▶ [Problem details] Before copying the entries, remove the pictures; everything else stays exactly as it is.
━━━━━━━━━━
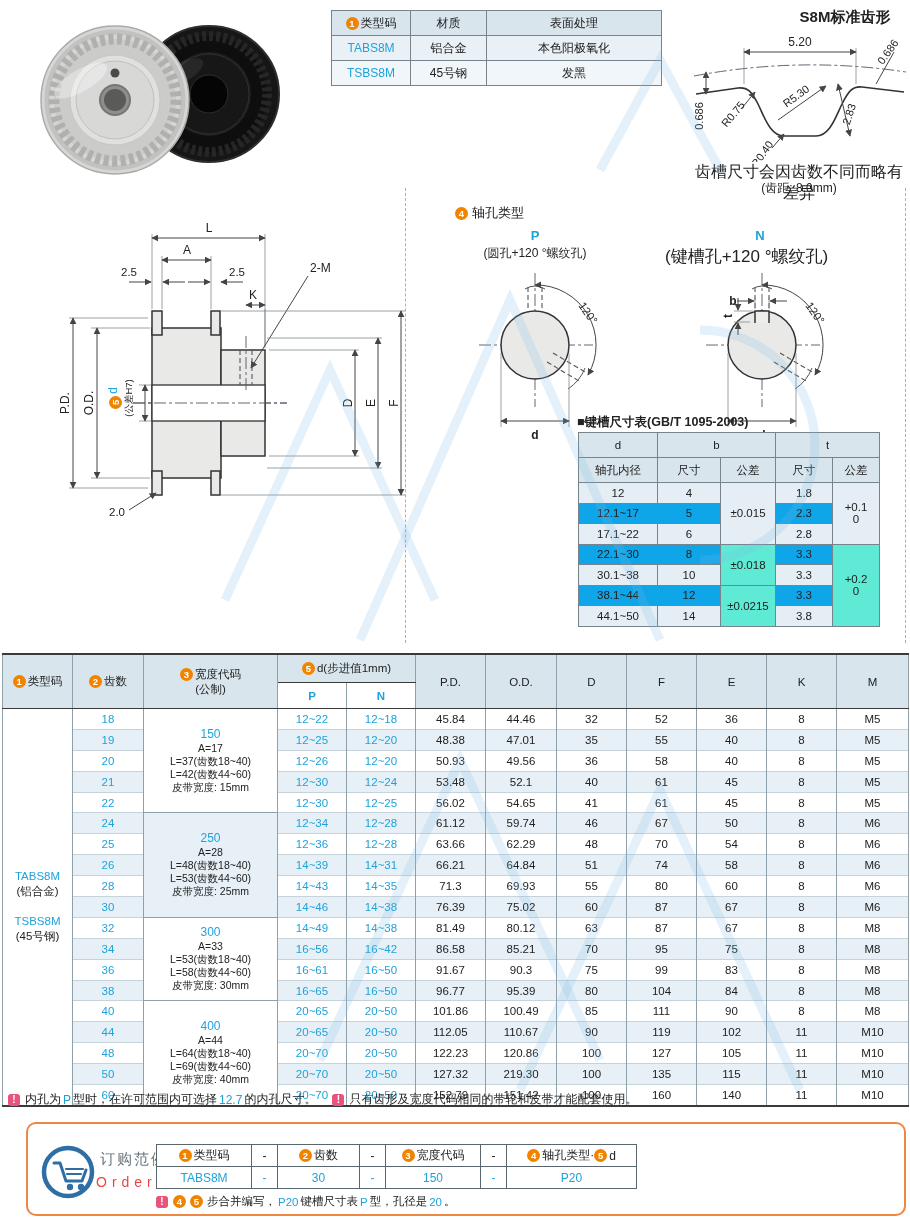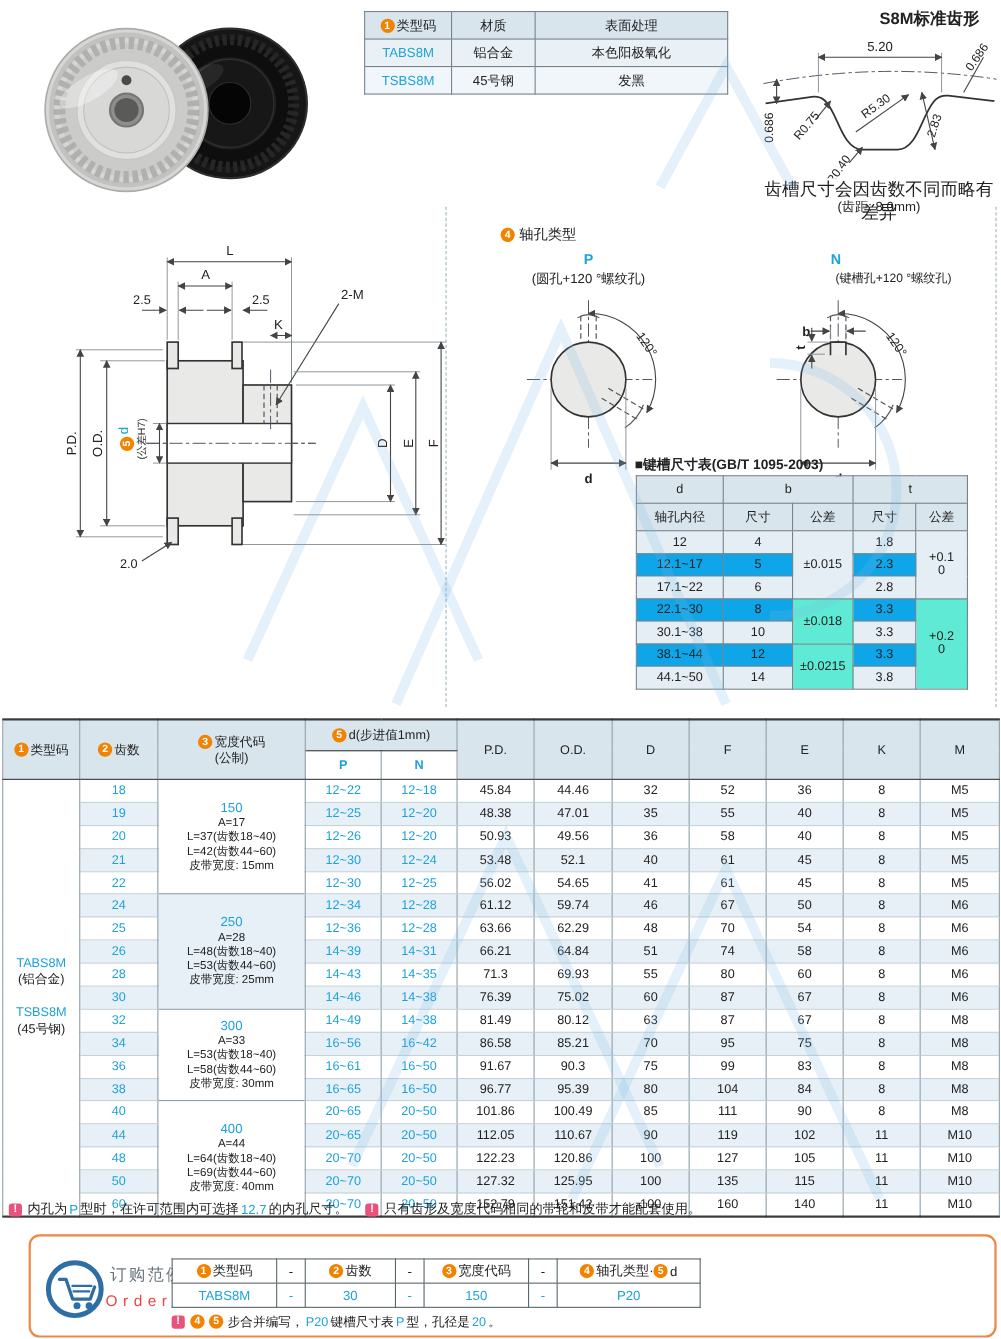--- a/index.html
+++ b/index.html
@@ -231,7 +231,7 @@
   <div class="abs cyan" style="left:450px;top:228px;width:170px;text-align:center;font-weight:bold;font-size:13px">P</div>
   <div class="abs" style="left:440px;top:245px;width:190px;text-align:center;font-size:12px">(圆孔+120 °螺纹孔)</div>
   <div class="abs cyan" style="left:675px;top:228px;width:170px;text-align:center;font-weight:bold;font-size:13px">N</div>
-  <div class="abs" style="left:665px;top:245px;width:200px;text-align:right;font-size:11px">(键槽孔+120 °螺纹孔)</div>
+  <div class="abs" style="left:665px;top:245px;width:200px;text-align:left;font-size:17px">(键槽孔+120 °螺纹孔)</div>
 
   <svg class="abs" style="left:455px;top:265px" width="165" height="180" viewBox="0 0 165 180">
     <line class="cl" x1="80" y1="8" x2="80" y2="142"></line>

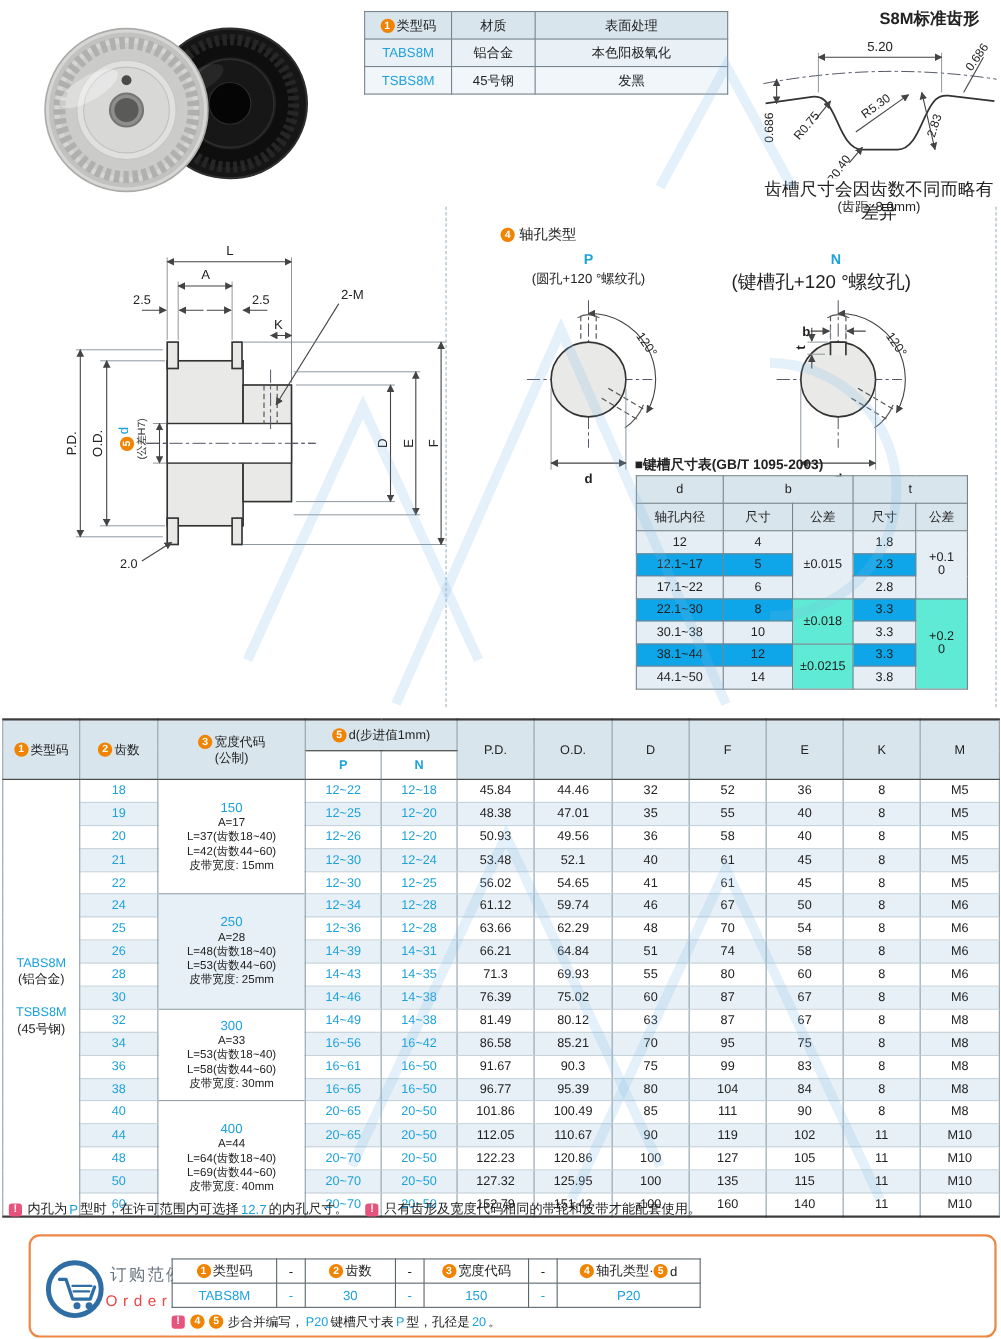--- a/index.html
+++ b/index.html
@@ -644,7 +644,7 @@
           <td class="cyan">20~70</td>
           <td class="cyan">20~50</td>
           <td>127.32</td>
-          <td>125.95</td>
+          <td>219.30</td>
           <td>100</td>
           <td>135</td>
           <td>115</td>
━━━━━━━━━━
▶ [Exercise output]
--- a/index.html
+++ b/index.html
@@ -231,7 +231,7 @@
   <div class="abs cyan" style="left:450px;top:228px;width:170px;text-align:center;font-weight:bold;font-size:13px">P</div>
   <div class="abs" style="left:440px;top:245px;width:190px;text-align:center;font-size:12px">(圆孔+120 °螺纹孔)</div>
   <div class="abs cyan" style="left:675px;top:228px;width:170px;text-align:center;font-weight:bold;font-size:13px">N</div>
-  <div class="abs" style="left:665px;top:245px;width:200px;text-align:right;font-size:11px">(键槽孔+120 °螺纹孔)</div>
+  <div class="abs" style="left:665px;top:245px;width:200px;text-align:left;font-size:17px">(键槽孔+120 °螺纹孔)</div>
 
   <svg class="abs" style="left:455px;top:265px" width="165" height="180" viewBox="0 0 165 180">
     <line class="cl" x1="80" y1="8" x2="80" y2="142"></line>

--- a/index.html
+++ b/index.html
@@ -644,7 +644,7 @@
           <td class="cyan">20~70</td>
           <td class="cyan">20~50</td>
           <td>127.32</td>
-          <td>125.95</td>
+          <td>219.30</td>
           <td>100</td>
           <td>135</td>
           <td>115</td>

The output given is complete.